The answer is the first line of the listing and every line after it through the one containing "Material Supply Budget", exact, with pictures removed.

● **The data**
* * * * *
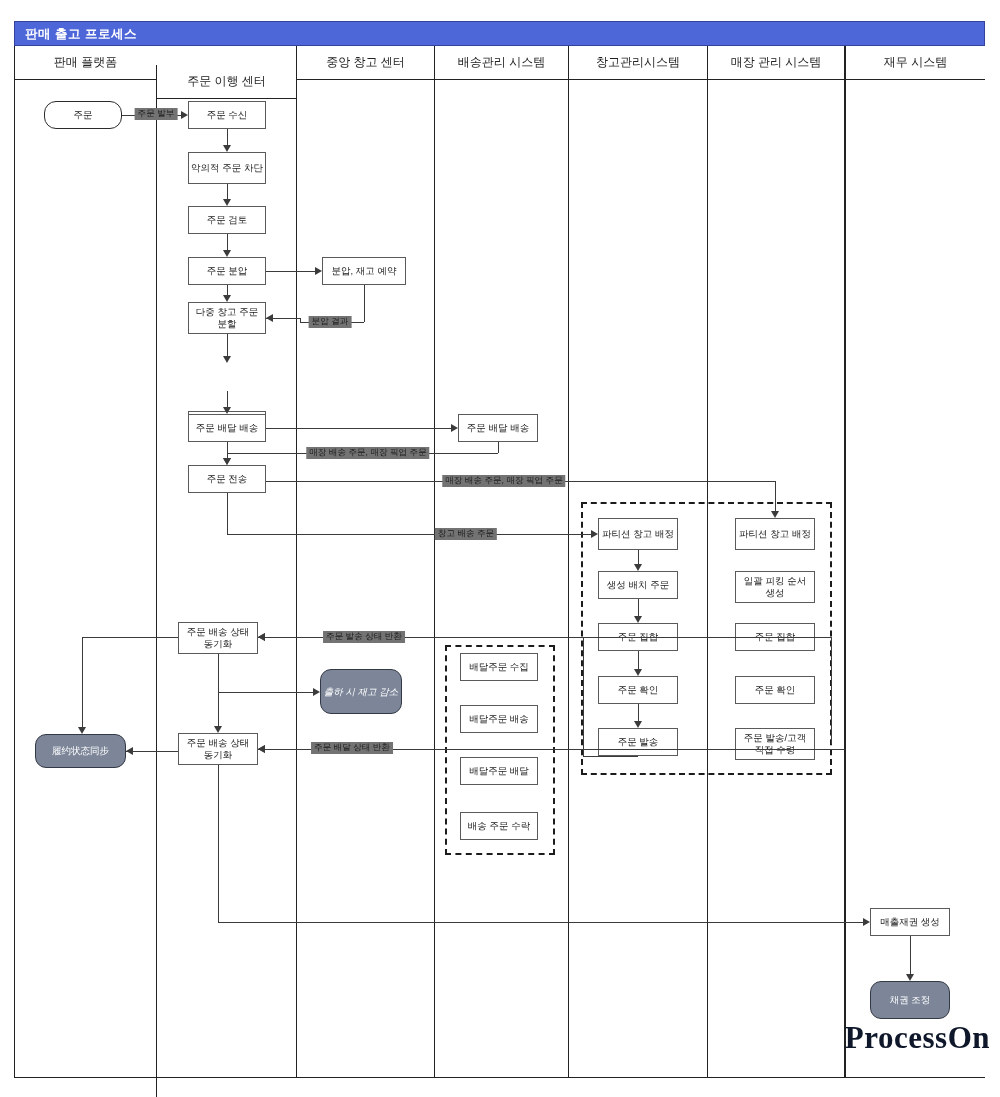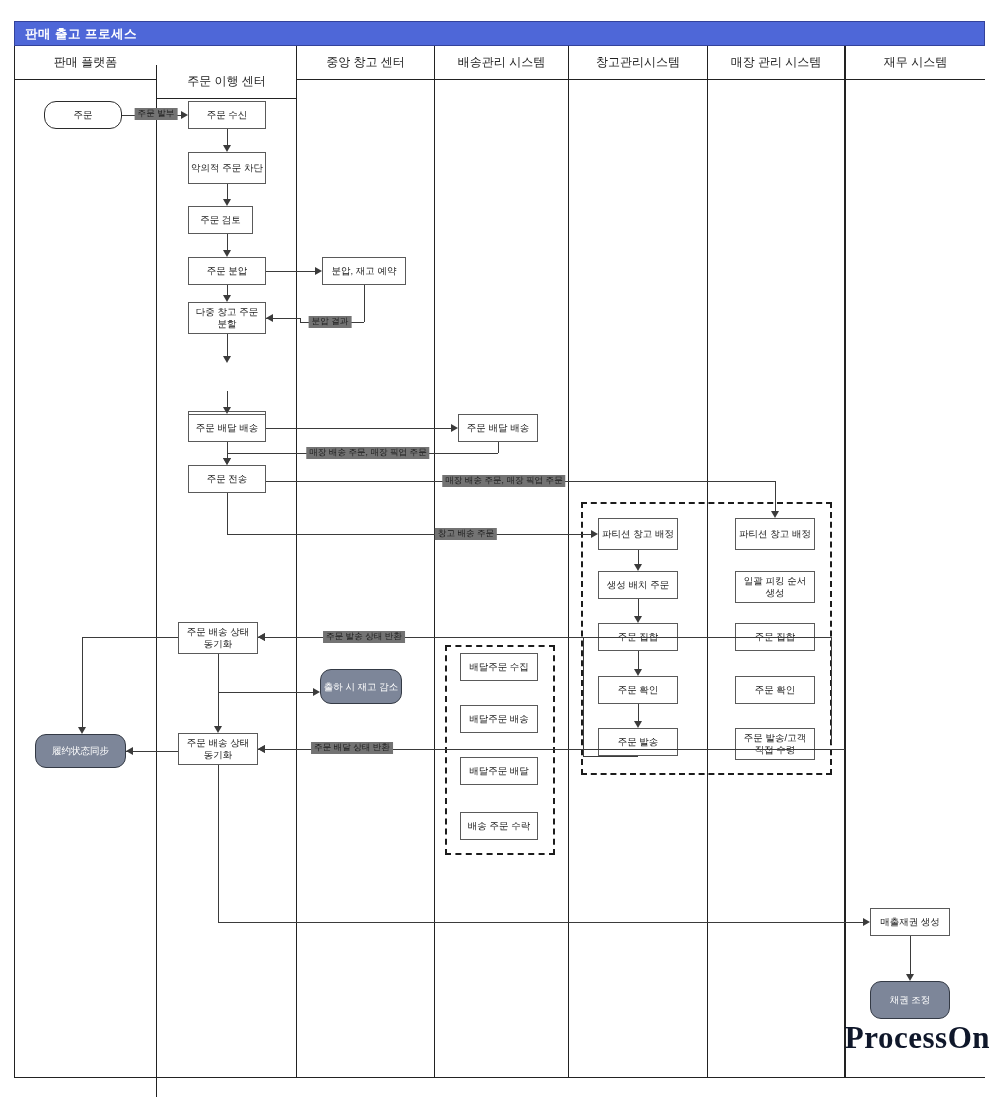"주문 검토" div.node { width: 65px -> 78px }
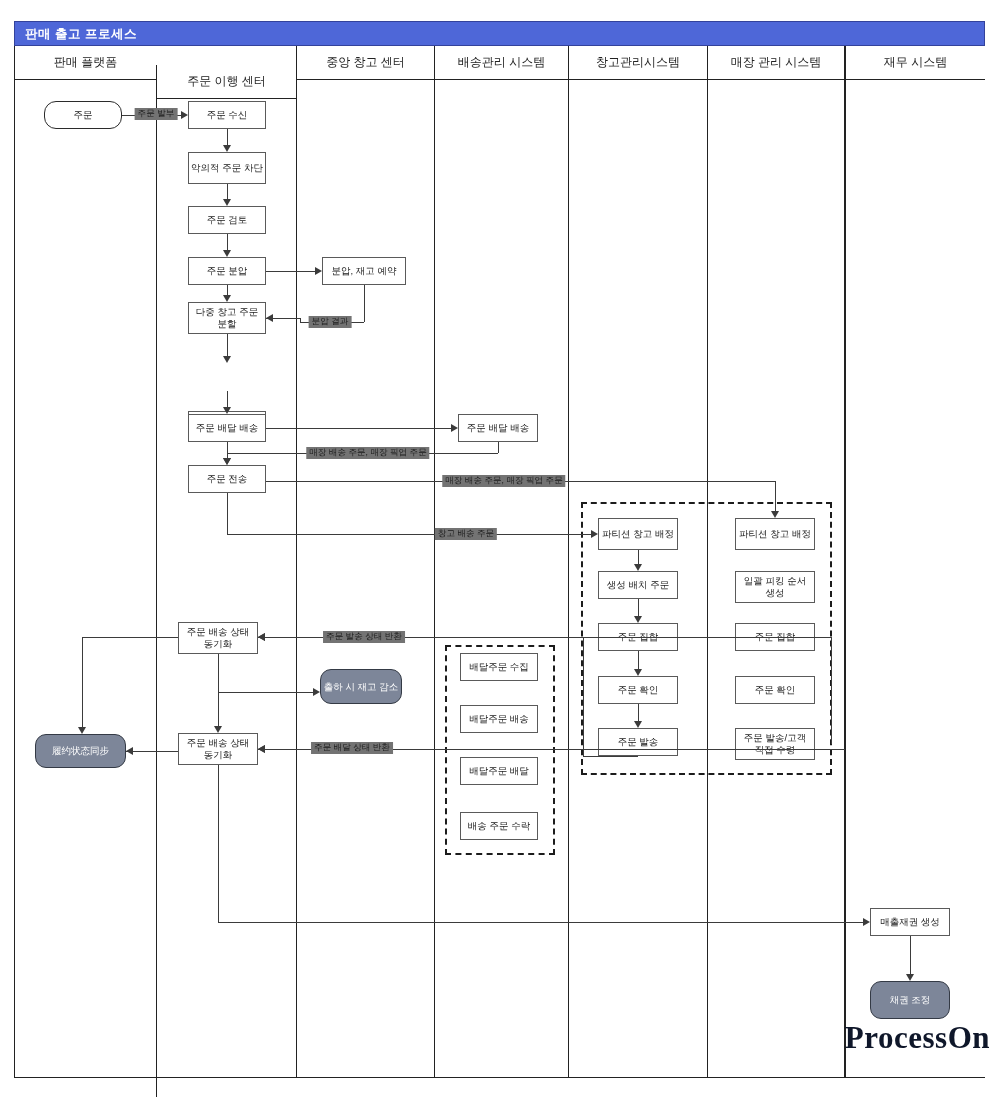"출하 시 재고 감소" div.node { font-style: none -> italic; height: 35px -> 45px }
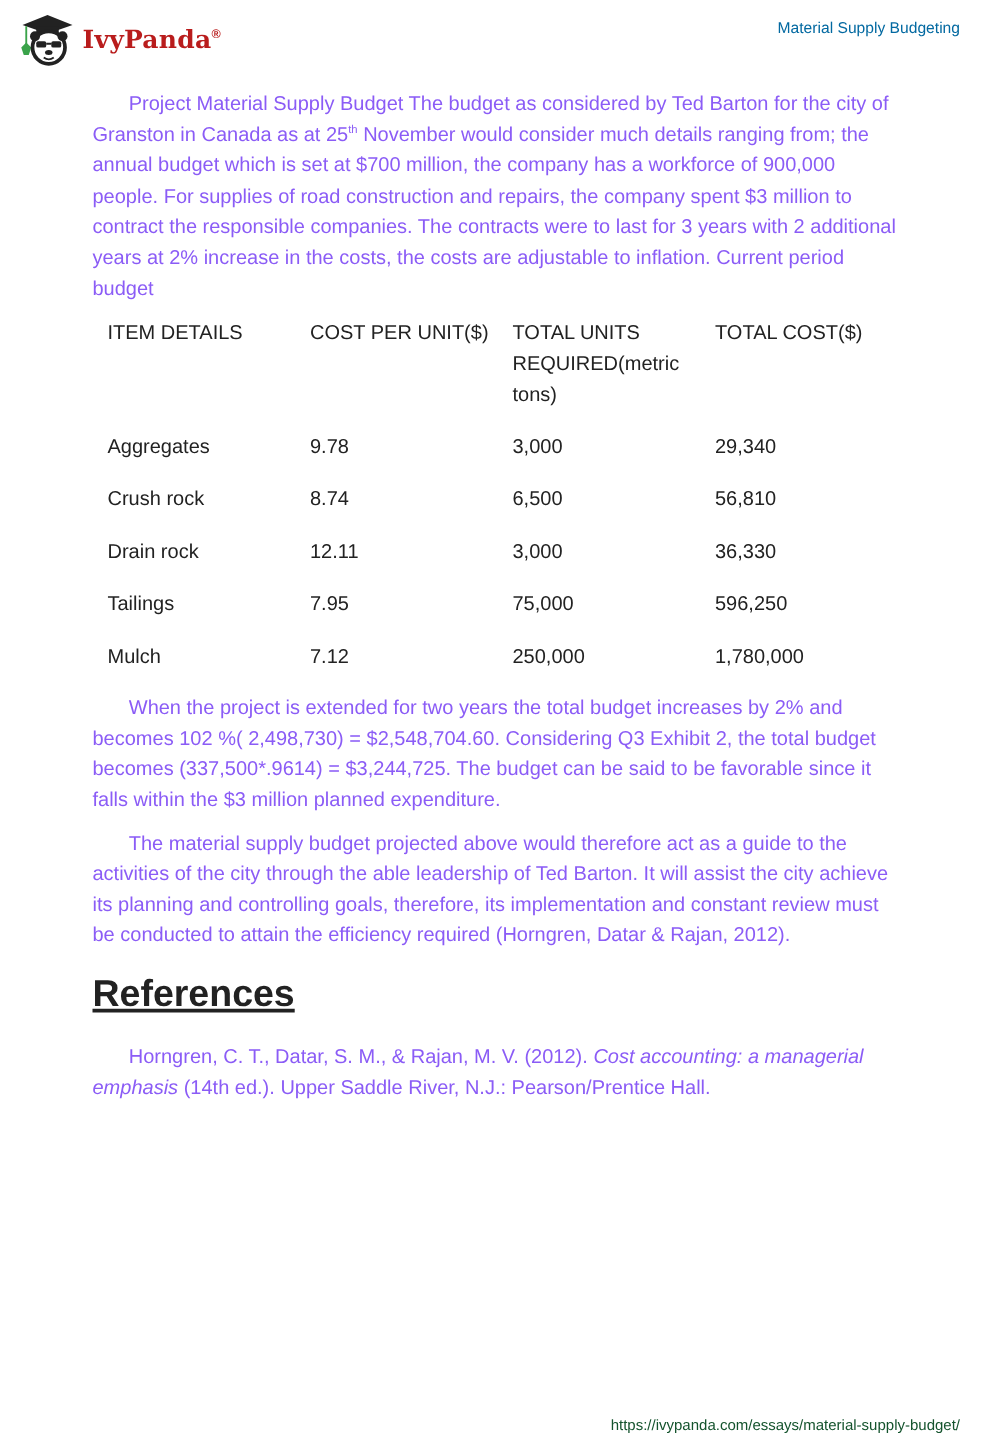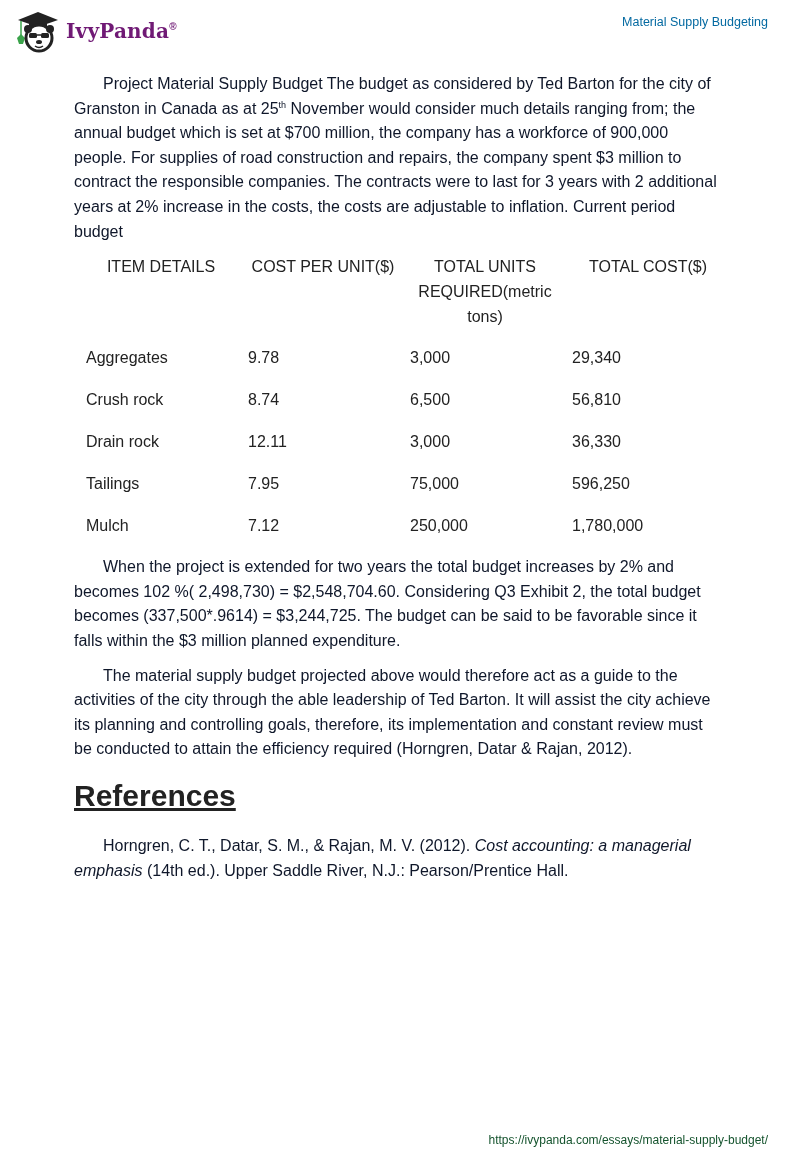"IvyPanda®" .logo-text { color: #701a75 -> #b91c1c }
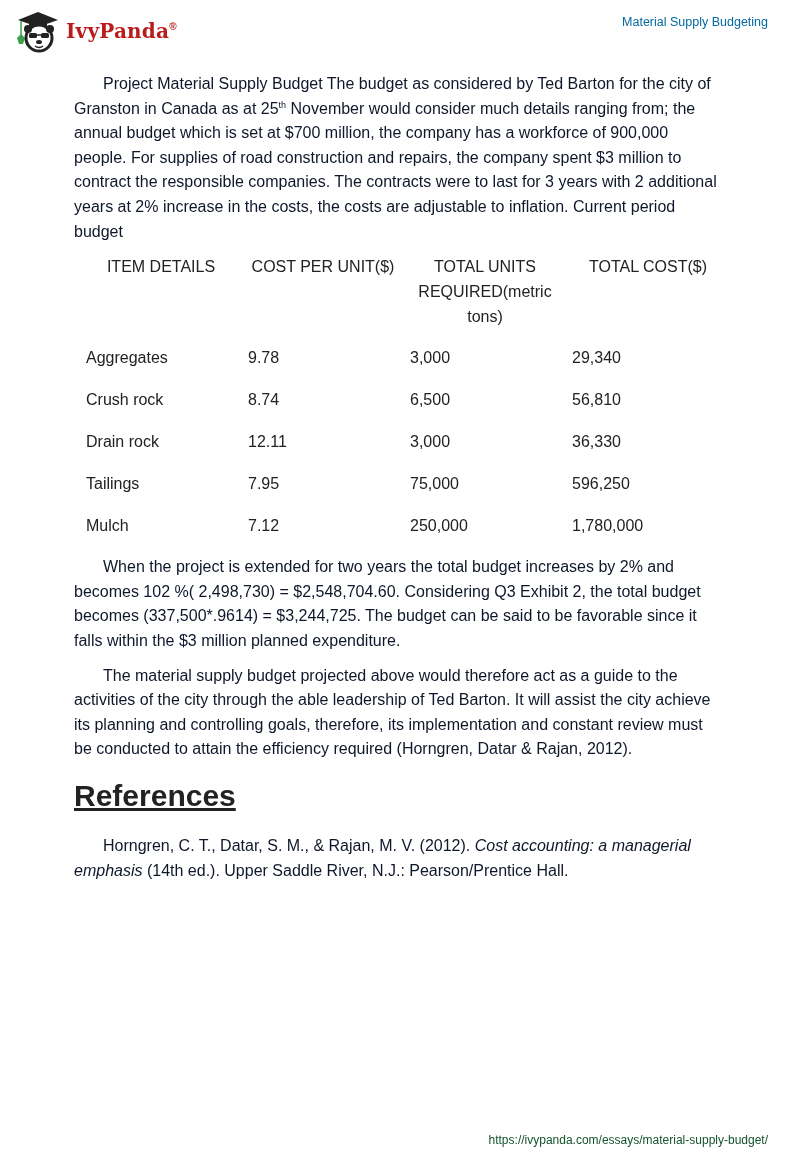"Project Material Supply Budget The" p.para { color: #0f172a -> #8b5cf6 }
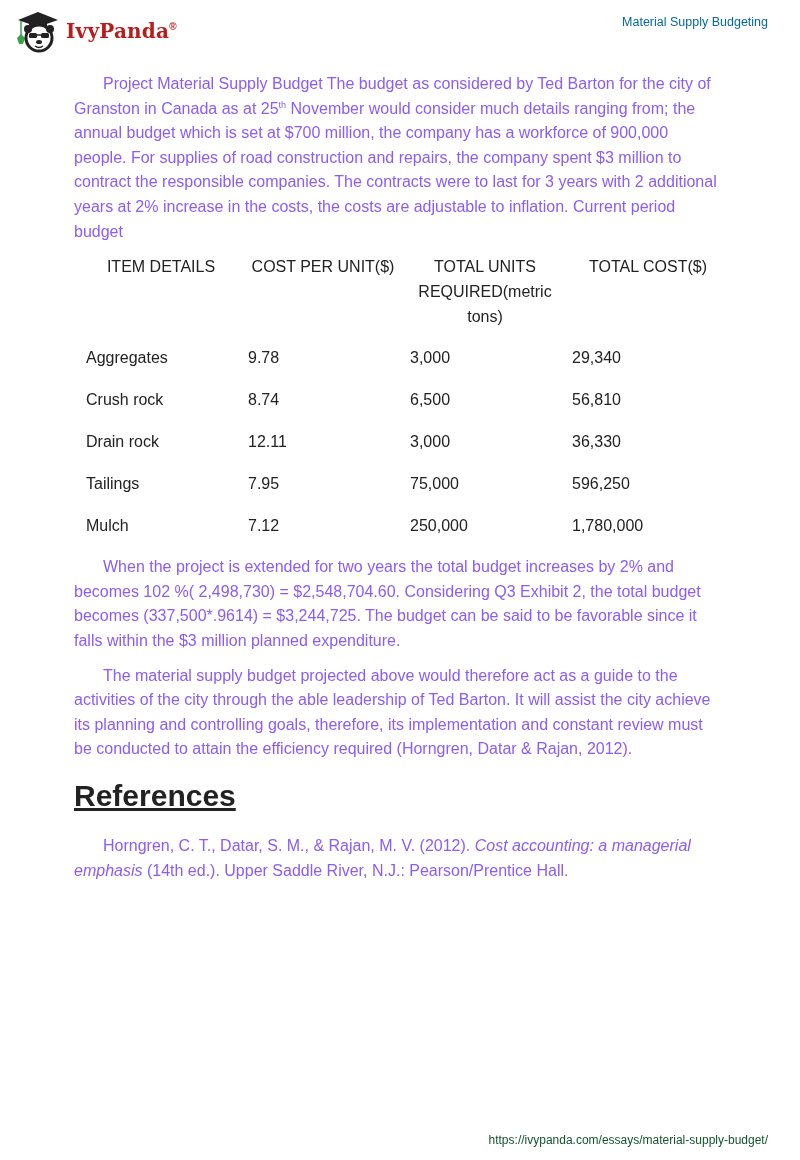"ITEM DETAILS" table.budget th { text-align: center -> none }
* * * * *
● **Output for this task**
"주문 검토" div.node { width: 65px -> 78px }
"출하 시 재고 감소" div.node { font-style: none -> italic; height: 35px -> 45px }
"IvyPanda®" .logo-text { color: #701a75 -> #b91c1c }
"Project Material Supply Budget The" p.para { color: #0f172a -> #8b5cf6 }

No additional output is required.